Jaime ignorava que ainda tinha aqueles olhos pregados nas costas da sua camisola de alças (na qual estava escrito Light My Fire sob o rosto eternamente jovem de Jim Morrison) quando dobrou a esquina e, com uma ligeira pressão do pé esquerdo, elevou o patim no ar antes de o encaixar debaixo do braço. A rua tinha demasiadas portas escancaradas, pelo que caminhar com naturalidade chamaria menos a atenção do que as suas gloriosas piruetas. Não lhe ocorreu – mas porque lhe ocorreria? – que também facilitava a vida a quem o quisesse seguir.

 

Mirando as roupas que pingavam dos estendais, sobretudo um gigantesco soutien vermelho, pensou então na fúria da Mamã Rosa quando soubesse que ele perdera a chave mais uma vez – era a terceira em menos de um ano –, maior ainda se um polícia lhe batesse à porta a meio do jantar com essa mesma chave na palma da mão... Antecipar os berros da negra gordíssima que lhe alugava o quarto fê-lo pensar que o melhor era desaparecer simplesmente do Bairro por uns tempos. Em não havendo novidade, regressaria ao fim de uma semana com uma mentira bem ensaiada sobre ter ido conhecer o benjamim da família – não lhe nascia um irmão quase todos os anos? –, a Mamã Rosa nem se daria ao trabalho de confirmar; e se, por azar, viesse a saber que a Polícia andara à sua procura, pelo menos já lhe levaria algum avanço. Por outro lado, pareceu-lhe que fugir adensaria uma culpa que, afinal, não lhe pertencia: a mulata já estava morta quando a encontrara, e o fogo... bem, o fogo era uma ninharia ao pé de um crime de sangue.

 

Quando chegou ao largo e se curvou sobre o chafariz – o medo secara-lhe terrivelmente a boca –, já decidira que o mais sensato era fazer como nos filmes e arranjar um álibi incontestável.

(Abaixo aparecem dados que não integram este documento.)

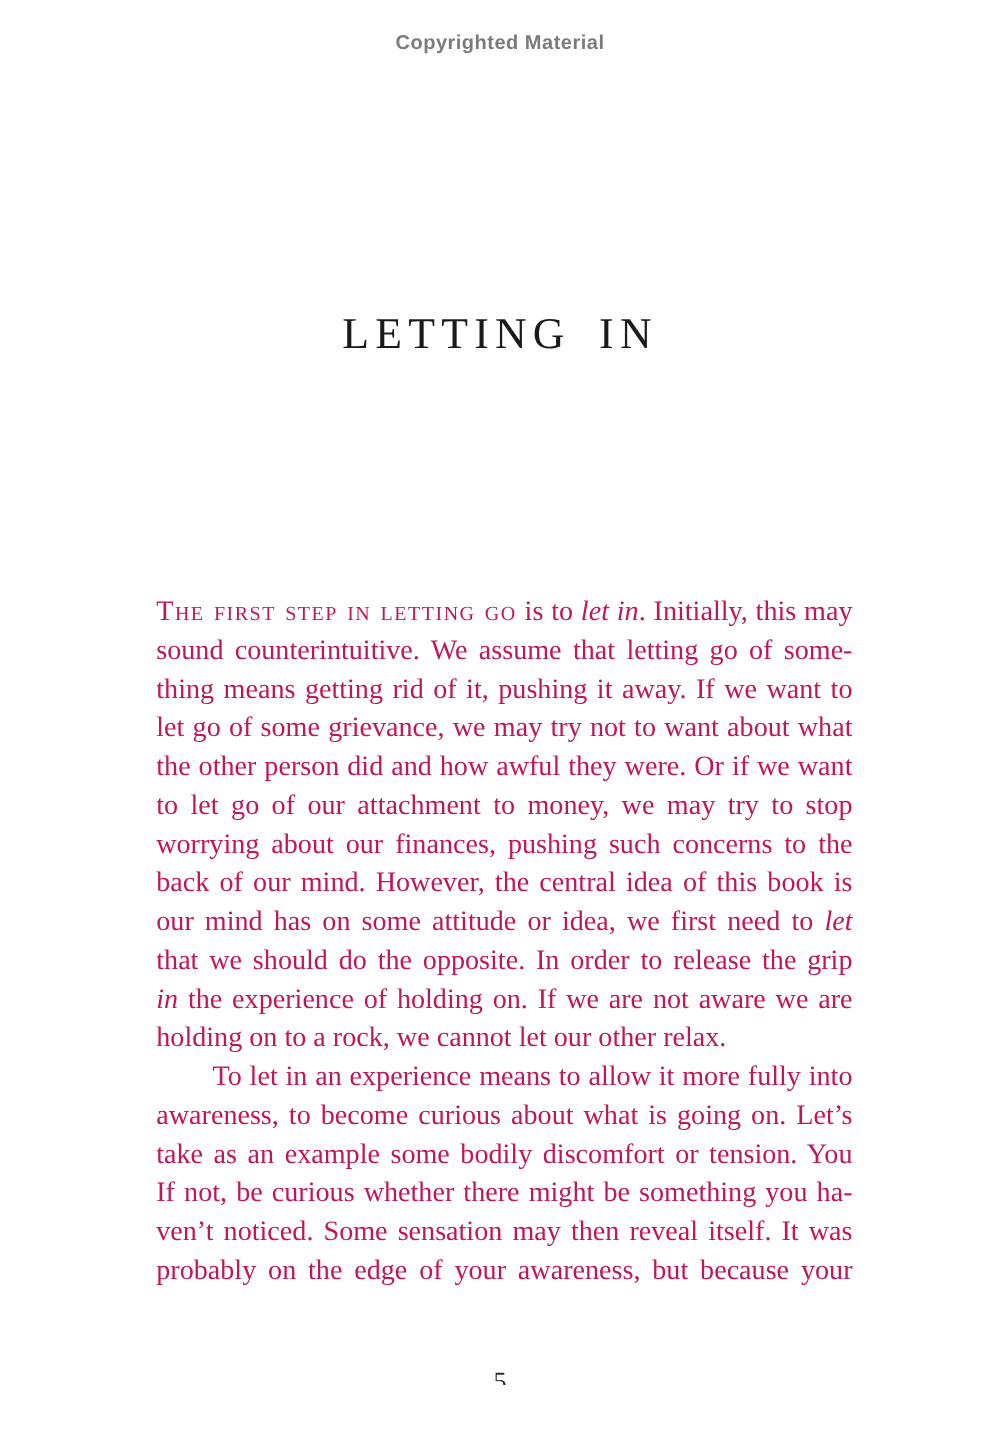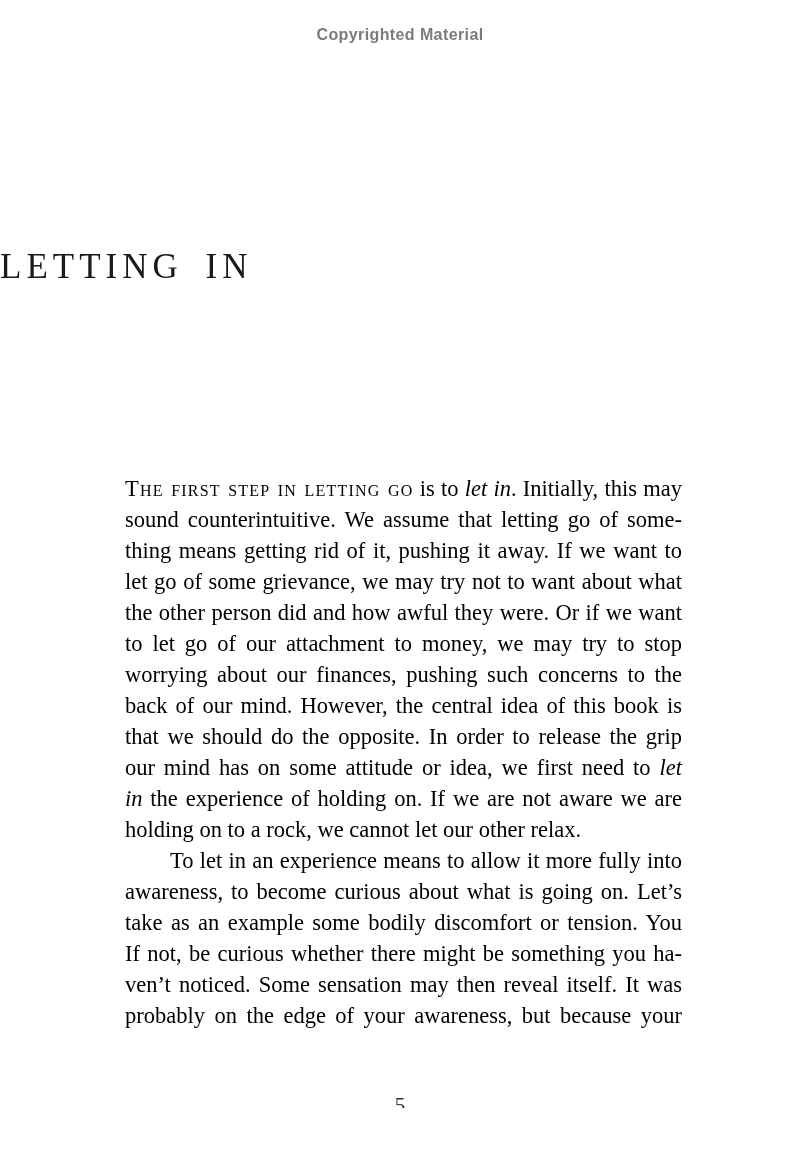--- a/index.html
+++ b/index.html
@@ -22,34 +22,35 @@
     letter-spacing: 0.4px;
     color: #7b7b7b;
   }
   .watermark.top { top: 26px; }
   .watermark.bottom { top: 1111px; }
   .chapter-title {
     position: absolute;
     left: 0;
     top: 224px;
     width: 800px;
+    text-align: center;
     font-size: 35px;
     letter-spacing: 5px;
     word-spacing: 9px;
     color: #1a1a1a;
     font-weight: normal;
   }
   .body-text {
     position: absolute;
     left: 125px;
     top: 473px;
     width: 557px;
     font-size: 22.5px;
     line-height: 31px;
-    color: #000000;
+    color: #be185d;
   }
   .line {
     text-align: justify;
     text-align-last: left;
     white-space: normal;
     height: 31px;
   }
   .line.just { text-align-last: justify; }
   .line.ind { text-indent: 45px; }
   .sc { font-variant: small-caps; letter-spacing: 1.2px; }
@@ -73,22 +74,22 @@
   <div class="body-text">
       <div>
         <div class="line just"><span class="sc">The first step in letting go</span> is to <span class="i">let in</span>. Initially, this may</div>
         <div class="line just">sound counterintuitive. We assume that letting go of some-</div>
         <div class="line just">thing means getting rid of it, pushing it away. If we want to</div>
         <div class="line just">let go of some grievance, we may try not to want about what</div>
         <div class="line just">the other person did and how awful they were. Or if we want</div>
         <div class="line just">to let go of our attachment to money, we may try to stop</div>
         <div class="line just">worrying about our finances, pushing such concerns to the</div>
         <div class="line just">back of our mind. However, the central idea of this book is</div>
+        <div class="line just">our mind has on some attitude or idea, we first need to <span class="i">let</span></div>
         <div class="line just">that we should do the opposite. In order to release the grip</div>
-        <div class="line just">our mind has on some attitude or idea, we first need to <span class="i">let</span></div>
         <div class="line just"><span class="i">in</span> the experience of holding on. If we are not aware we are</div>
         <div class="line">holding on to a rock, we cannot let our other relax.</div>
       </div>
       <div>
         <div class="line just ind">To let in an experience means to allow it more fully into</div>
         <div class="line just">awareness, to become curious about what is going on. Let’s</div>
         <div class="line just">take as an example some bodily discomfort or tension. You</div>
         <div class="line just">If not, be curious whether there might be something you ha-</div>
         <div class="line just">ven’t noticed. Some sensation may then reveal itself. It was</div>
         <div class="line just">probably on the edge of your awareness, but because your</div>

Desviou-se para deixar beber uma mulher extremamente alta que ali estava à espera, limpou a boca às costas da mão e dirigiu-se então a toda a brida para o bar do Bill, onde havia sempre gente conhecida e, na melhor das hipóteses, algum mano a curtir uma ganza nas traseiras que, até por isso, não ia saber dizer a que horas ele aparecera ou quanto tempo por lá se demorara, se mais tarde calhasse ser interrogado pela Polícia.

 

– O pessoal está por aí? – perguntou, ainda à porta, ao proprietário da chafarica.

 

– O Xavier não vi. Da tua turma, só o Nelson, mas vai com pés de lã, ele está a dar uma cantada numa das gémeas.

 

– Que gémeas? – Jaime nunca vira nenhumas por ali.

 

– Bem, param cá pouco e raramente vêm juntas. Se calhar, nem conheces.

 

– E valem alguma coisa?

 

– São até meio feias, mas sorriem muito e têm coxa grossa. E já sabes como o mano Nelson se amarra em fartura.

 

Jaime sentiu um leve intumescimento dentro das calças e, antes que Bill reparasse, entrou e foi andando, bem menos discretamente do que ele aconselhara, mas o seu principal objectivo era ser visto e notado, pelo que, ao alcançar a mesa do engate, deixou cair o skate com grande estrondo. Nelson e a mulata olharam para ele estupefactos e, tal como Jaime desejava, foi-lhes impossível não dar pela sua presença: os seus olhos tinham de repente o dobro do tamanho e a boca abrira-se-lhe até ao impensável – e tudo porque a dona da coxa grossa era a réplica viva da sua morta.